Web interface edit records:
· · · ·
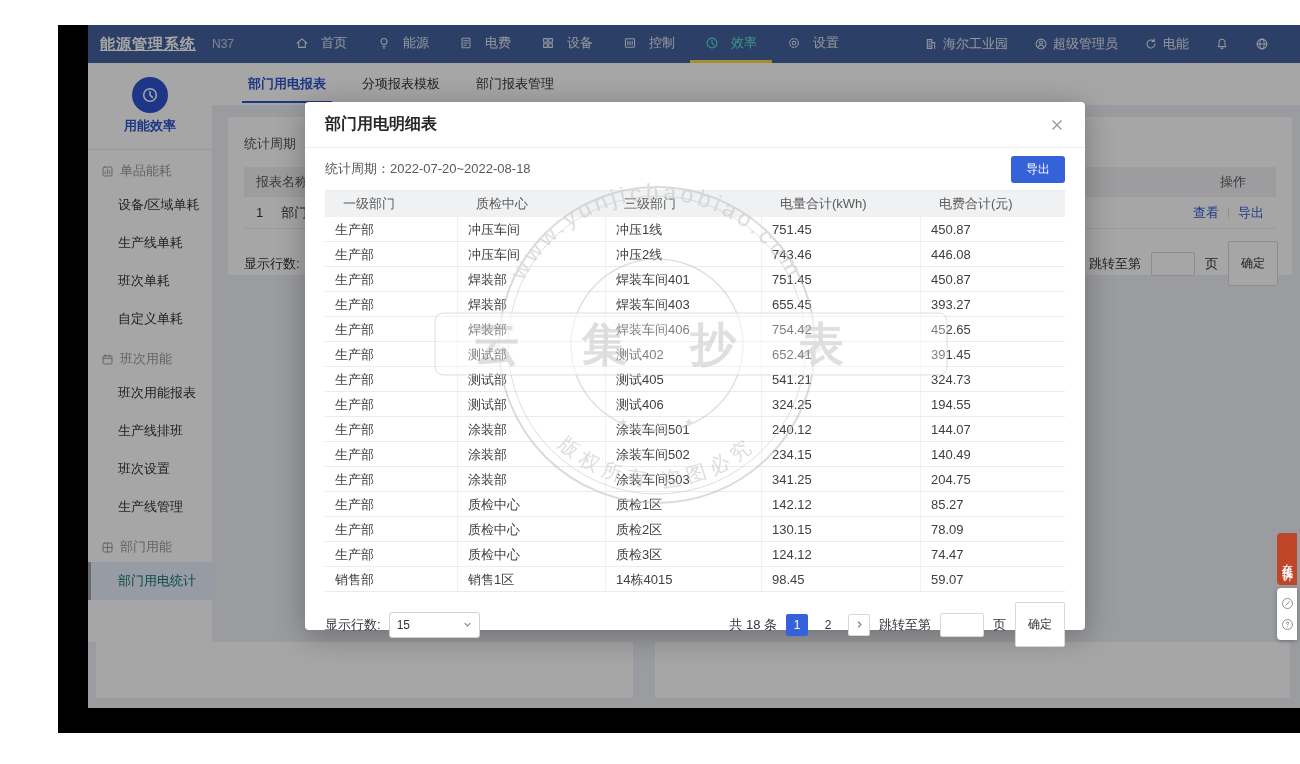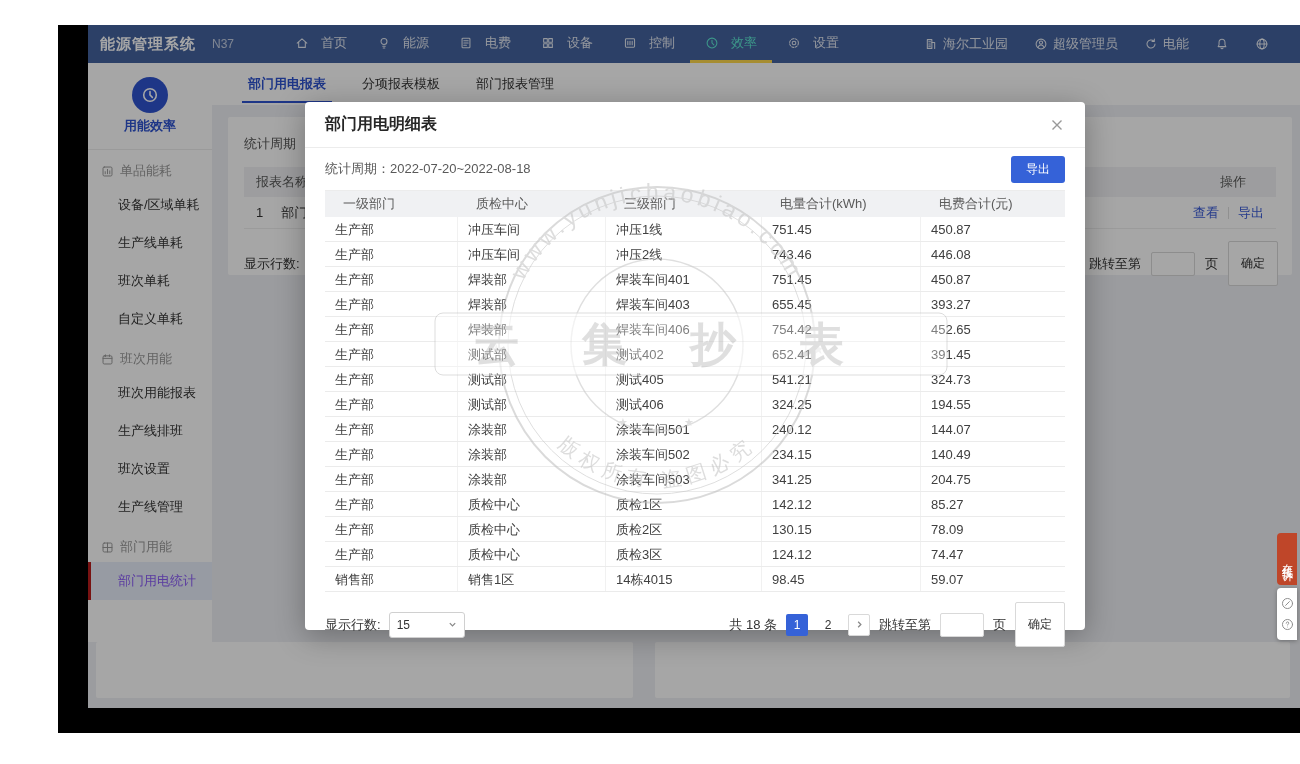--- a/index.html
+++ b/index.html
@@ -16,7 +16,7 @@
   .topbar { position:absolute; left:0; top:0; right:0; height:38px; background:#44639f; color:rgba(255,255,255,.85);
             display:flex; align-items:stretch; padding:0 18px 0 12px; font-size:13px; }
   .brand-wrap { display:flex; align-items:center; }
-  .brand { font-size:15px; font-weight:bold; color:#fff; letter-spacing:1px; }
+  .brand { font-size:15px; font-weight:bold; color:#fff; letter-spacing:1px;text-decoration:underline; }
   .brand-code { margin-left:16px; font-size:12px; opacity:.8; }
   .topnav { display:flex; margin-left:46px; }
   .nav-item { display:flex; align-items:center; gap:12px; padding:0 15px; cursor:pointer; border-bottom:3px solid transparent; }

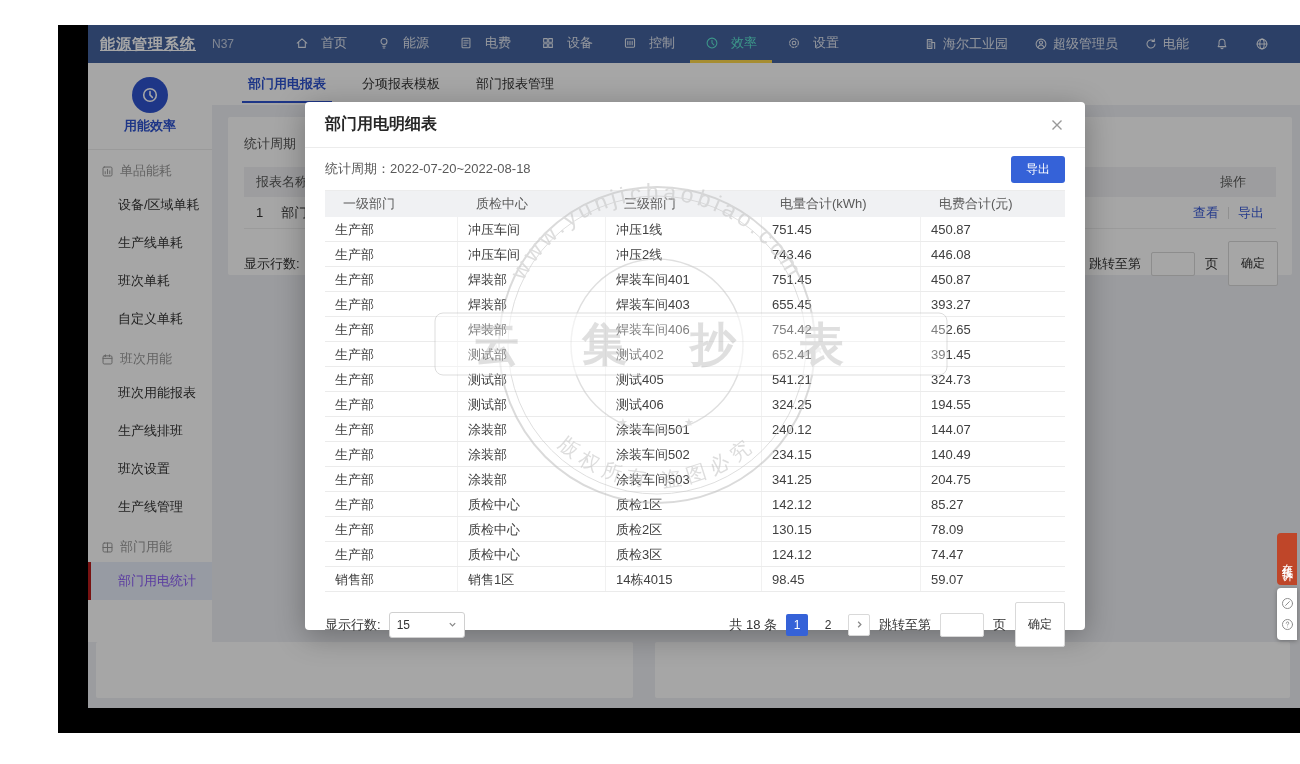--- a/index.html
+++ b/index.html
@@ -34,7 +34,7 @@
   .side-sec { display:flex; align-items:center; gap:6px; padding:12px 6px 6px 13px; color:#999; font-size:13px; cursor:pointer; }
   .side-sec .ic { width:13px; height:13px; }
   .side-item { padding:10px 4px 10px 30px; font-size:13px; color:#333; cursor:pointer; white-space:nowrap; }
-  .side-item.active { color:#8b5cf6; background:#e8eefb; border-left:3px solid #b91c1c; padding-left:27px; }
+  .side-item.active { color:#0f766e; background:#e8eefb; border-left:3px solid #a3a3a3; padding-left:27px; }
 
   
   .content { position:absolute; left:124px; top:38px; right:0; height:579px; }

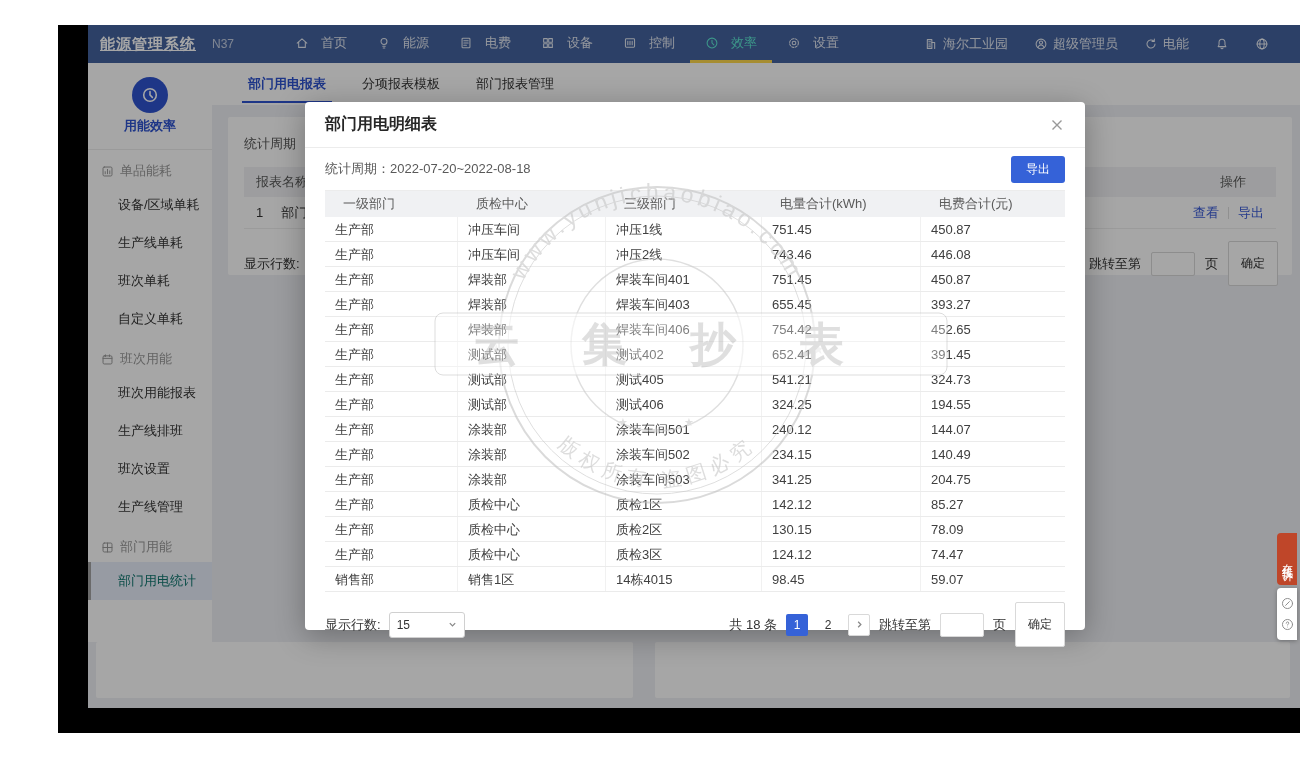--- a/index.html
+++ b/index.html
@@ -56,7 +56,7 @@
   .act-div { width:1px; height:12px; background:#ddd; margin:0 9px; }
   .pager-row { display:flex; align-items:center; justify-content:space-between; padding:12px 14px 0 16px; font-size:13px; color:#333; }
   .pager-right { display:flex; align-items:center; gap:10px; }
-  .rows-select { display:flex; align-items:center; justify-content:space-between; width:76px; height:26px; border:1px solid #d0d0d0; border-radius:3px; background:#fff; padding:0 7px; margin-left:8px; font-size:12px; color:#333; cursor:pointer; }
+  .rows-select { display:flex; align-items:center; justify-content:space-between; width:91px; height:26px; border:1px solid #d0d0d0; border-radius:3px; background:#fff; padding:0 7px; margin-left:8px; font-size:12px; color:#333; cursor:pointer; }
   .chev { width:9px; height:9px; stroke:#888; fill:none; stroke-width:1.4; }
   .pg { min-width:22px; height:22px; line-height:22px; text-align:center; border-radius:2px; cursor:pointer; font-size:12px; }
   .pg.active { background:#3562d8; color:#fff; }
· · · ·
### BRIEF
Some of the data mentions "position". Copy every line where it does.

### YOUR SOLUTION
   .topbar { position:absolute; left:0; top:0; right:0; height:38px; background:#44639f; color:rgba(255,255,255,.85);
   .content { position:absolute; left:124px; top:38px; right:0; height:579px; }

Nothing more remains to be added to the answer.